== Exercise material

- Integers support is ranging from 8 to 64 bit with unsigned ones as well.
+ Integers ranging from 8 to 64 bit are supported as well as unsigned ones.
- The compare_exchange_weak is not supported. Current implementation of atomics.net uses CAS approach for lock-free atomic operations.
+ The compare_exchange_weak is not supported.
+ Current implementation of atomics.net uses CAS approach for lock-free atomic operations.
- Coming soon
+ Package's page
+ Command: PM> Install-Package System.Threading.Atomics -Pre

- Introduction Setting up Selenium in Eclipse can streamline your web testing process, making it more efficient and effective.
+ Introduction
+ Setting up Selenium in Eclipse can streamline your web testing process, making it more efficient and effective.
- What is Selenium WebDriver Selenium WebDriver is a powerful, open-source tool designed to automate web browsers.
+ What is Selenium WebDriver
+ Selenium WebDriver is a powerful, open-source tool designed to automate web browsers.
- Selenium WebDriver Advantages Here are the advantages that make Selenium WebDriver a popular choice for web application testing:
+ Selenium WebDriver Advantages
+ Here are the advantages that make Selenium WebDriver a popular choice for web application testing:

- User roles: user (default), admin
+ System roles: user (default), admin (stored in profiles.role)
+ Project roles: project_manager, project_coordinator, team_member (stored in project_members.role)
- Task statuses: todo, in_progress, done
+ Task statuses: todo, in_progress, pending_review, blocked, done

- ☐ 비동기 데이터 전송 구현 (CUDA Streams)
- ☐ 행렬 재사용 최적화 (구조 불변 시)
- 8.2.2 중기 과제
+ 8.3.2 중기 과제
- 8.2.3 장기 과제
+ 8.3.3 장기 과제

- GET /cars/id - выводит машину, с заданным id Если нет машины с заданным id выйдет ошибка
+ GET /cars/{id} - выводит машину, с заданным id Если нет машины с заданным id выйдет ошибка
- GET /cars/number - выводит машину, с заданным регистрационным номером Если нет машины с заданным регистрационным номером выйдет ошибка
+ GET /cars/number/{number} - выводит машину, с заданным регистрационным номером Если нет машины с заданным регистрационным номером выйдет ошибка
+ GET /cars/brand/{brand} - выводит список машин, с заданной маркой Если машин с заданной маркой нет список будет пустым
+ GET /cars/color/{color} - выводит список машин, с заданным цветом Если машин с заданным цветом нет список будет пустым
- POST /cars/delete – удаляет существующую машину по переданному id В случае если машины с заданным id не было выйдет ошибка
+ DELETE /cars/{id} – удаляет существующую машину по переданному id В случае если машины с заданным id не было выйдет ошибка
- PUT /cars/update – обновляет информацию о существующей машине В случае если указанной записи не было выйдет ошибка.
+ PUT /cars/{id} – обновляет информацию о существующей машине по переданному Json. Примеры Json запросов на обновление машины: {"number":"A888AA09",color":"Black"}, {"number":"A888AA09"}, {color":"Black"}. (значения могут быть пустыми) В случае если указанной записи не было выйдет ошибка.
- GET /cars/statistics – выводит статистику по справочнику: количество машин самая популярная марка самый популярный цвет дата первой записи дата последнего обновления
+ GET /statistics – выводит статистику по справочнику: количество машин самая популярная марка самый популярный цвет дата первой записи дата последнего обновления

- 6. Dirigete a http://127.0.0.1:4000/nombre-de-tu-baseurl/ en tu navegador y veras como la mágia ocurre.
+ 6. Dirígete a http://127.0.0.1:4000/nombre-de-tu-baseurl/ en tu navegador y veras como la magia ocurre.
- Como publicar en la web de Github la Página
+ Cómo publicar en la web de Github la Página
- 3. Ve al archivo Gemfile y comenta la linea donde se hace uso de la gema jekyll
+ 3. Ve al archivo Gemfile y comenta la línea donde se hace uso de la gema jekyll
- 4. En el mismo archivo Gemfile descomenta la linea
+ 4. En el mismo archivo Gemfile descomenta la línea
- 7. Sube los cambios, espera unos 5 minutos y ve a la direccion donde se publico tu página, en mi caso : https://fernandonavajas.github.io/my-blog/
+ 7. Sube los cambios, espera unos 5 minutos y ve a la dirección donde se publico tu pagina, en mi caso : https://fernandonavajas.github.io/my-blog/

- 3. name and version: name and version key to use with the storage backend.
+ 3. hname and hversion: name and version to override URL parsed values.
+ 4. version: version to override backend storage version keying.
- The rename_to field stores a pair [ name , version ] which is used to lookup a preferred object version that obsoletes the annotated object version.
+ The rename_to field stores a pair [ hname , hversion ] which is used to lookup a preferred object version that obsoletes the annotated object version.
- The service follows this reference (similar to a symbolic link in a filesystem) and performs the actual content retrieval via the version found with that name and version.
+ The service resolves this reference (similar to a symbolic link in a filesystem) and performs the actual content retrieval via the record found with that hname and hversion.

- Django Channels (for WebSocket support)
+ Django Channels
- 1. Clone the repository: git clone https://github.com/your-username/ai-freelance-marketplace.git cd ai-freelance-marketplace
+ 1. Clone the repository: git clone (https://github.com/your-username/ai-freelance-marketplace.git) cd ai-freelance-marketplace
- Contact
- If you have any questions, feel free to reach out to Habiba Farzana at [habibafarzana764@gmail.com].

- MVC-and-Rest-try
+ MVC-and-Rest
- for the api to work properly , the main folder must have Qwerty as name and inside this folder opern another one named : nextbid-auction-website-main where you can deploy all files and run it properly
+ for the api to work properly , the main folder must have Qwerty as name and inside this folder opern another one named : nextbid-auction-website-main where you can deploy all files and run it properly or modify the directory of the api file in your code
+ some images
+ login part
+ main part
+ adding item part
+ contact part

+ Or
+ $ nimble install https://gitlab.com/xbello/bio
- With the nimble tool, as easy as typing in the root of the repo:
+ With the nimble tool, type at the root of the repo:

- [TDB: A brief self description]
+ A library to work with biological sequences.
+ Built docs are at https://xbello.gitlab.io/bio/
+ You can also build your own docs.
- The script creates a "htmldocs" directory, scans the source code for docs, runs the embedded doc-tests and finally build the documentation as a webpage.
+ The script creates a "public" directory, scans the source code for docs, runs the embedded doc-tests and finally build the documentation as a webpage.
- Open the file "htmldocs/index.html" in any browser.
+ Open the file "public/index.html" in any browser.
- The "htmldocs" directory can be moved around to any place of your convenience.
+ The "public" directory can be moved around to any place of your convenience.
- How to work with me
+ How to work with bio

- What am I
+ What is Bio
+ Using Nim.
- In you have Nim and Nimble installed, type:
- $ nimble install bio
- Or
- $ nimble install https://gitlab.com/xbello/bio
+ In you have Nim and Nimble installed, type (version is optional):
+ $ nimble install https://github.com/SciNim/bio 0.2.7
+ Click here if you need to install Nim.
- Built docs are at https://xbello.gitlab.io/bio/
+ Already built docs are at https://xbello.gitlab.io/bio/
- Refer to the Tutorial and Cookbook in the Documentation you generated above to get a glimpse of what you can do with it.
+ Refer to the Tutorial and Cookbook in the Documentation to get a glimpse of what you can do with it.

====

Repeat the whole listing above, word for word.

- Integers support is ranging from 8 to 64 bit with unsigned ones as well.
+ Integers ranging from 8 to 64 bit are supported as well as unsigned ones.
- The compare_exchange_weak is not supported. Current implementation of atomics.net uses CAS approach for lock-free atomic operations.
+ The compare_exchange_weak is not supported.
+ Current implementation of atomics.net uses CAS approach for lock-free atomic operations.
- Coming soon
+ Package's page
+ Command: PM> Install-Package System.Threading.Atomics -Pre

- Introduction Setting up Selenium in Eclipse can streamline your web testing process, making it more efficient and effective.
+ Introduction
+ Setting up Selenium in Eclipse can streamline your web testing process, making it more efficient and effective.
- What is Selenium WebDriver Selenium WebDriver is a powerful, open-source tool designed to automate web browsers.
+ What is Selenium WebDriver
+ Selenium WebDriver is a powerful, open-source tool designed to automate web browsers.
- Selenium WebDriver Advantages Here are the advantages that make Selenium WebDriver a popular choice for web application testing:
+ Selenium WebDriver Advantages
+ Here are the advantages that make Selenium WebDriver a popular choice for web application testing:

- User roles: user (default), admin
+ System roles: user (default), admin (stored in profiles.role)
+ Project roles: project_manager, project_coordinator, team_member (stored in project_members.role)
- Task statuses: todo, in_progress, done
+ Task statuses: todo, in_progress, pending_review, blocked, done

- ☐ 비동기 데이터 전송 구현 (CUDA Streams)
- ☐ 행렬 재사용 최적화 (구조 불변 시)
- 8.2.2 중기 과제
+ 8.3.2 중기 과제
- 8.2.3 장기 과제
+ 8.3.3 장기 과제

- GET /cars/id - выводит машину, с заданным id Если нет машины с заданным id выйдет ошибка
+ GET /cars/{id} - выводит машину, с заданным id Если нет машины с заданным id выйдет ошибка
- GET /cars/number - выводит машину, с заданным регистрационным номером Если нет машины с заданным регистрационным номером выйдет ошибка
+ GET /cars/number/{number} - выводит машину, с заданным регистрационным номером Если нет машины с заданным регистрационным номером выйдет ошибка
+ GET /cars/brand/{brand} - выводит список машин, с заданной маркой Если машин с заданной маркой нет список будет пустым
+ GET /cars/color/{color} - выводит список машин, с заданным цветом Если машин с заданным цветом нет список будет пустым
- POST /cars/delete – удаляет существующую машину по переданному id В случае если машины с заданным id не было выйдет ошибка
+ DELETE /cars/{id} – удаляет существующую машину по переданному id В случае если машины с заданным id не было выйдет ошибка
- PUT /cars/update – обновляет информацию о существующей машине В случае если указанной записи не было выйдет ошибка.
+ PUT /cars/{id} – обновляет информацию о существующей машине по переданному Json. Примеры Json запросов на обновление машины: {"number":"A888AA09",color":"Black"}, {"number":"A888AA09"}, {color":"Black"}. (значения могут быть пустыми) В случае если указанной записи не было выйдет ошибка.
- GET /cars/statistics – выводит статистику по справочнику: количество машин самая популярная марка самый популярный цвет дата первой записи дата последнего обновления
+ GET /statistics – выводит статистику по справочнику: количество машин самая популярная марка самый популярный цвет дата первой записи дата последнего обновления

- 6. Dirigete a http://127.0.0.1:4000/nombre-de-tu-baseurl/ en tu navegador y veras como la mágia ocurre.
+ 6. Dirígete a http://127.0.0.1:4000/nombre-de-tu-baseurl/ en tu navegador y veras como la magia ocurre.
- Como publicar en la web de Github la Página
+ Cómo publicar en la web de Github la Página
- 3. Ve al archivo Gemfile y comenta la linea donde se hace uso de la gema jekyll
+ 3. Ve al archivo Gemfile y comenta la línea donde se hace uso de la gema jekyll
- 4. En el mismo archivo Gemfile descomenta la linea
+ 4. En el mismo archivo Gemfile descomenta la línea
- 7. Sube los cambios, espera unos 5 minutos y ve a la direccion donde se publico tu página, en mi caso : https://fernandonavajas.github.io/my-blog/
+ 7. Sube los cambios, espera unos 5 minutos y ve a la dirección donde se publico tu pagina, en mi caso : https://fernandonavajas.github.io/my-blog/

- 3. name and version: name and version key to use with the storage backend.
+ 3. hname and hversion: name and version to override URL parsed values.
+ 4. version: version to override backend storage version keying.
- The rename_to field stores a pair [ name , version ] which is used to lookup a preferred object version that obsoletes the annotated object version.
+ The rename_to field stores a pair [ hname , hversion ] which is used to lookup a preferred object version that obsoletes the annotated object version.
- The service follows this reference (similar to a symbolic link in a filesystem) and performs the actual content retrieval via the version found with that name and version.
+ The service resolves this reference (similar to a symbolic link in a filesystem) and performs the actual content retrieval via the record found with that hname and hversion.

- Django Channels (for WebSocket support)
+ Django Channels
- 1. Clone the repository: git clone https://github.com/your-username/ai-freelance-marketplace.git cd ai-freelance-marketplace
+ 1. Clone the repository: git clone (https://github.com/your-username/ai-freelance-marketplace.git) cd ai-freelance-marketplace
- Contact
- If you have any questions, feel free to reach out to Habiba Farzana at [habibafarzana764@gmail.com].

- MVC-and-Rest-try
+ MVC-and-Rest
- for the api to work properly , the main folder must have Qwerty as name and inside this folder opern another one named : nextbid-auction-website-main where you can deploy all files and run it properly
+ for the api to work properly , the main folder must have Qwerty as name and inside this folder opern another one named : nextbid-auction-website-main where you can deploy all files and run it properly or modify the directory of the api file in your code
+ some images
+ login part
+ main part
+ adding item part
+ contact part

+ Or
+ $ nimble install https://gitlab.com/xbello/bio
- With the nimble tool, as easy as typing in the root of the repo:
+ With the nimble tool, type at the root of the repo:

- [TDB: A brief self description]
+ A library to work with biological sequences.
+ Built docs are at https://xbello.gitlab.io/bio/
+ You can also build your own docs.
- The script creates a "htmldocs" directory, scans the source code for docs, runs the embedded doc-tests and finally build the documentation as a webpage.
+ The script creates a "public" directory, scans the source code for docs, runs the embedded doc-tests and finally build the documentation as a webpage.
- Open the file "htmldocs/index.html" in any browser.
+ Open the file "public/index.html" in any browser.
- The "htmldocs" directory can be moved around to any place of your convenience.
+ The "public" directory can be moved around to any place of your convenience.
- How to work with me
+ How to work with bio

- What am I
+ What is Bio
+ Using Nim.
- In you have Nim and Nimble installed, type:
- $ nimble install bio
- Or
- $ nimble install https://gitlab.com/xbello/bio
+ In you have Nim and Nimble installed, type (version is optional):
+ $ nimble install https://github.com/SciNim/bio 0.2.7
+ Click here if you need to install Nim.
- Built docs are at https://xbello.gitlab.io/bio/
+ Already built docs are at https://xbello.gitlab.io/bio/
- Refer to the Tutorial and Cookbook in the Documentation you generated above to get a glimpse of what you can do with it.
+ Refer to the Tutorial and Cookbook in the Documentation to get a glimpse of what you can do with it.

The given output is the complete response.